Atasi Kekurangan Tenaga Sopir, Mitsubishi Hadirkan Forklift Otonom

Kertasleces.co.id – TOKYO – Kekurangan pengemudi di area Negeri Sakura pada saat ini menggerakkan pembaharuan dalam pergudangan. Persaingan Jepang-China memanas pada hal forklift otonom untuk keperluan logistik.

Insinyur perusahaan Mitsubishi Logisnext menyatakan bahwa beliau menerima banyak pertanyaan tentang forklift model self-driving, meskipun harganya beberapa kali lebih lanjut tinggi dari versi konvensional.

Seperti dilansir dari Asia Nikkei Selasa (12/3/2024), perusahaan manufaktur forklift Jepun juga menyatakan bahwa pelanggan atau manajemen gudang mempunyai beberapa orang forklift tetapi merek tidak ada dapat menemukan operator untuk mengemudikannya.

Forklift berukuran sedang biasanya dijual dengan biaya sekitar 2 jt yen , sedangkan forklift tanpa pengemudi berharga hingga 15 jt yen, termasuk pemasangan infrastruktur jaringan di area pada pabrik.

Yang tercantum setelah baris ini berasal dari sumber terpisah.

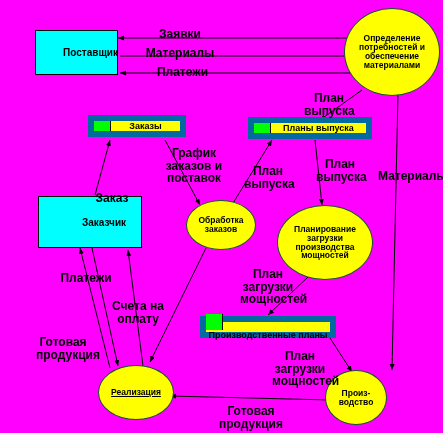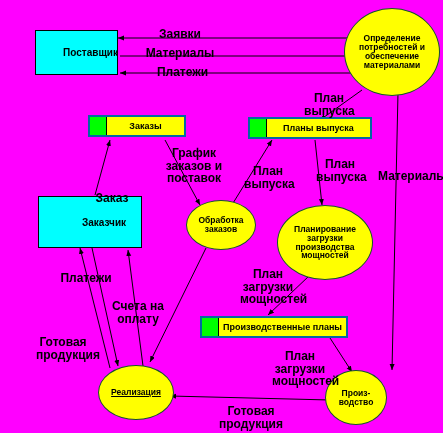--- a/index.html
+++ b/index.html
@@ -7,7 +7,7 @@
   #canvas{position:relative;width:443px;height:433px;}
   .node{position:absolute;box-sizing:border-box;display:flex;align-items:center;justify-content:center;text-align:center;color:#000;padding-left:28px;}
   .rect{background:#00ffff;border:1px solid #000;font-size:10px;font-weight:bold;}
-  .bar{border:2px solid #0369a1;background:#ffff00;font-size:9px;font-weight:bold;display:flex;align-items:stretch;padding:0;}
+  .bar{border:6px solid #0369a1;background:#ffff00;font-size:9px;font-weight:bold;display:flex;align-items:stretch;padding:0;}
   .bar .swatch{width:16px;background:#00ff00;border-right:1px solid #000;flex:0 0 16px;}
   .bar .txt{flex:1;display:flex;align-items:center;justify-content:center;}
   .ellipse{background:#ffff00;border:1px solid #14532d;border-radius:50%;font-size:8.5px;font-weight:bold;line-height:1.05;padding:2px;}

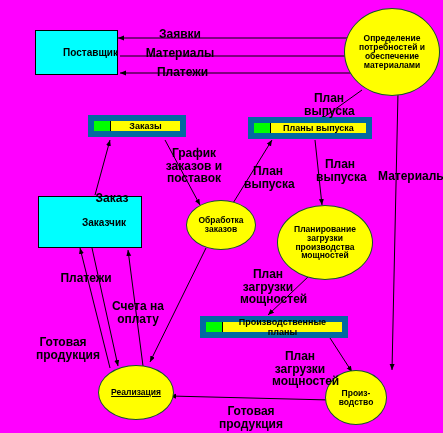--- a/index.html
+++ b/index.html
@@ -89,7 +89,7 @@
     <span>Планирование загрузки производства мощностей</span>
   </div>
 
-  <div class="node bar" style="left:200px;top:316px;width:148px;height:22px;">
+  <div class="node bar" style="left:200px;top:316px;width:136px;height:22px;flex-direction:column;">
     <div class="swatch"></div>
     <div class="txt">Производственные планы</div>
   </div>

Menurut Product Developer Mitsubishi Logisnext, Masafumi Monchi, sebelumnya operator gudang menolak banderol nilai mahal tersebut, namun kali ini merek mempertimbangkannya kembali.

“Beberapa pelanggan kami sangat prihatin dengan apa yang disebut ‘masalah 2024’,” kata Monchi, merujuk pada pemberlakuan aturan lembur yang digunakan lebih banyak ketat di tempat Negeri Sakura mulai 1 April.

Tokyo berupaya menyokong keseimbangan keberadaan kerja dan juga keberadaan yang mana lebih tinggi baik, namun langkah ini diperkirakan akan memperburuk kekurangan tenaga kerja yang digunakan telah parah di tempat bidang logistik.

Pemerintah Negeri Matahari Terbit memperkirakan bahwa penegakan hukum yang tersebut tambahan ketat akan menyebabkan penurunan kapasitas angkutan truk sebesar 14 persen pada seluruh negeri pada tahun ini dan juga 34 persen pada tahun fiskal 2030.

Forklift self-driving Mitsubishi Logisnext memancarkan laser inframerah 360 derajat dan juga menerima pantulannya untuk memeriksa lokasinya di area pada pabrik, sekaligus menggunakan sensor lain untuk mendeteksi objek apa pun yang mana menghalanginya.

Operator manusia yang duduk pada ruang kendali akan memberikan instruksi untuk memindahkan muatan.

Hingga 20 forklift otonom bekerja sendiri-sendiri, masing-masing menentukan jalur yang menghindari tabrakan dengan yang dimaksud lain.

Perusahaan juga telah terjadi meningkatkan teknologi penginderaannya sehingga memungkinkan forklift self-driving bergerak dengan kecepatan yang digunakan sebanding seperti forklift kru biasa.